本調査ではまず、過去における動植物分布情報に関しての情報源情報の調査及び解析手法の検討など、近代自然科学の成立以前の文献から分布図を復元する基礎的な方法論及び問題点の整理が行われた。
その後、その基礎の上に立って、享保・元文諸国産物帳等に記載された鳥獣の地方名を当時の標準的な名称に読み替えること、及び当時の標準的な名称が今日のどの種に該当するかを決定する作業を行って、獣類13枚、鳥類17枚の1730年代における分布図を作成した。

3.調査結果

分布図を作成した種のうち、現在の分布と比較対照していくつかの知見が得られた種について若干の考察を加えた。

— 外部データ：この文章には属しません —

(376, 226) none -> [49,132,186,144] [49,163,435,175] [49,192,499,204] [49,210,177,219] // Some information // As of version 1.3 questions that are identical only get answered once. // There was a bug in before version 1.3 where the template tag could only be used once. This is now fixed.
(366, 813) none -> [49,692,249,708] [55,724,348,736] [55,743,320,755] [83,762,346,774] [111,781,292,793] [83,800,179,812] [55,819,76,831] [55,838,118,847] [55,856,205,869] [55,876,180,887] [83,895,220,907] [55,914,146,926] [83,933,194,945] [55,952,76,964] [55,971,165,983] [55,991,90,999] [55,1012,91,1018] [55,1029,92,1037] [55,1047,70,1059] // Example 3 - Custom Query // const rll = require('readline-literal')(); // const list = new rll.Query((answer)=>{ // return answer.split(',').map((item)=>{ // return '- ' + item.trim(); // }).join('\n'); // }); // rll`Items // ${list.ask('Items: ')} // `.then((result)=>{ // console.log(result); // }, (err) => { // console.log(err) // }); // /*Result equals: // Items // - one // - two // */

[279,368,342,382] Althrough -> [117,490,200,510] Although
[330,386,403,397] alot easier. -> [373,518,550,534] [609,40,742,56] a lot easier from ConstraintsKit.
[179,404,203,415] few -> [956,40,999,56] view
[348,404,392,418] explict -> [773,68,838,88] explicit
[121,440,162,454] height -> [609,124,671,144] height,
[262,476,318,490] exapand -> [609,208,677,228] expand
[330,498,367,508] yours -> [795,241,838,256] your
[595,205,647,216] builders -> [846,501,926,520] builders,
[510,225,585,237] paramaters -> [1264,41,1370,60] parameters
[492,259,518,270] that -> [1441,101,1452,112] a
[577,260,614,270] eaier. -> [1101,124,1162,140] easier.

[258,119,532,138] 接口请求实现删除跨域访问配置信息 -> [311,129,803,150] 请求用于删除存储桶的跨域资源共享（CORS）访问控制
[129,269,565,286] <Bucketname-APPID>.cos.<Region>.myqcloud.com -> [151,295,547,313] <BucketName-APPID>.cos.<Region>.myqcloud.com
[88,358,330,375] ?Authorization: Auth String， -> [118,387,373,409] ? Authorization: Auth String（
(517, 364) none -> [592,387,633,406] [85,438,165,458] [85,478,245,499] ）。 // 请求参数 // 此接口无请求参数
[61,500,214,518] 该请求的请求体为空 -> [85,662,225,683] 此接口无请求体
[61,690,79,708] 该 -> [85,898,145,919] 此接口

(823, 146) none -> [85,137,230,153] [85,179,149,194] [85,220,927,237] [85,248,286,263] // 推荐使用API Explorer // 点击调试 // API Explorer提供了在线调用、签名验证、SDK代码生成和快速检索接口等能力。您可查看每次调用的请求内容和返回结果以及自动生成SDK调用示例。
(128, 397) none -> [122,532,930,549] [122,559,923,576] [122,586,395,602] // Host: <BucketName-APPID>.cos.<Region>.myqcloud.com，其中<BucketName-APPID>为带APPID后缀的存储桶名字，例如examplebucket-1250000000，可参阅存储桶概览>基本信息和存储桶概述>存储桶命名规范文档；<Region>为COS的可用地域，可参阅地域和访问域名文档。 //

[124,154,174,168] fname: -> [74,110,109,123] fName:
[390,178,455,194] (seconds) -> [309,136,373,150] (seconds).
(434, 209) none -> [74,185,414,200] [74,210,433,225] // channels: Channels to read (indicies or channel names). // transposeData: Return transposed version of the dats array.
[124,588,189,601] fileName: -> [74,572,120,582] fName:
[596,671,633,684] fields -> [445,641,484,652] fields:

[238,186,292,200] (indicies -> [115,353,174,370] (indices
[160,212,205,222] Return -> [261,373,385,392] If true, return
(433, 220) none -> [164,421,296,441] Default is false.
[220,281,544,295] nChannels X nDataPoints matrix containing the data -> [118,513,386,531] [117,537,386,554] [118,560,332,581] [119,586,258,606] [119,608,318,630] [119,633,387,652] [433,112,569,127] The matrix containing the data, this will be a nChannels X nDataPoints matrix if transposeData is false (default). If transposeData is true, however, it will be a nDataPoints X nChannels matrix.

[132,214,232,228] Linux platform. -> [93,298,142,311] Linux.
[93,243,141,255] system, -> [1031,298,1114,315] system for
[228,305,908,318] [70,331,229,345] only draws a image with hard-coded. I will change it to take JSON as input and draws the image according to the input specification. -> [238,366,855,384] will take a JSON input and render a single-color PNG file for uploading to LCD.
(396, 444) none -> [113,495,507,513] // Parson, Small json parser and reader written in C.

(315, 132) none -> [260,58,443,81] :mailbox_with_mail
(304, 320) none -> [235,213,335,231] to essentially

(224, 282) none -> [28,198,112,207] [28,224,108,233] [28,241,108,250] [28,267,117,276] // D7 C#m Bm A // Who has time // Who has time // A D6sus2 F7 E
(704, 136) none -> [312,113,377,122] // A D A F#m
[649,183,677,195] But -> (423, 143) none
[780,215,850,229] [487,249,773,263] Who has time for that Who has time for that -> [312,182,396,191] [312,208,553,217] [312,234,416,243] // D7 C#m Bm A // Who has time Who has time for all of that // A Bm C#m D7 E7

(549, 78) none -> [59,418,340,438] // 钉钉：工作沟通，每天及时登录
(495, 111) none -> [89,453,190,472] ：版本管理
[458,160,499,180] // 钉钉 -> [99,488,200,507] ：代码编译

対象としたのは 以下の17種及び種グループである。

■過去における鳥獣分布調査 調査結果概要
内 容 種・種グループ
現在とあまり分布の違いがない種 ニホンジカ、カワセミ(アカショウビン含む)
産物帳の時代は全国で広く見られていたが、現在絶滅したか又は絶滅の危機にある種 オオカミ、カワウソ、アシカ、コウノトリ
現在の分布と産物帳の記載と比較して、地域的に絶滅した個体群があると考えられる種 ニホンザル、クマ、キツネ、イノシシ、カモシカ、カラスバト
現在の渡来地と産物帳の時代の渡来地とが大きく異なると考えられる種(水辺環境の変化をうかがわせる) ヘラサギ、ガン類、ハクチョウ、ツル類
現在の分布と産物帳の記載を比較して興味ある変化を示している種 ジャコウネズミ1)、イタチ2)

■享保・元文諸国産物帳

本調査では基本文献として「享保・元文諸国産物帳」が用いられている。この文献は1735~1738年ごろ、すなわち徳川吉宗の時代に作成されたもので、各領が、幕府の威光を背景とした幕府の医官丹羽正伯の命ずるところにより、享保20年(1735年)から領内津々浦々に至るすべての産物を調べて報告するため、組織的に村々に報告を求め、その報告を編集する形で作成されたものである。
この調査の企画者ともいうべき丹羽正伯は、当時盛んになりつつあった博物学の学者であり、各藩に対して産物帳の記載要領、様式を示しているばかりでなく、各藩から提出された産物帳の記載について不明の点は、ふたたび問い合わせを行い、一定のチェックを行なっている。
このように、「享保・元文諸国産物帳」は、江戸時代以前の全国的な動物分布を復元する情報源として信頼性の高い中心的な資料といえる。なお、幕府によって編纂・集成された文献は現存せず、藩などに残された「控」が保存されているものについて資料が復元されている。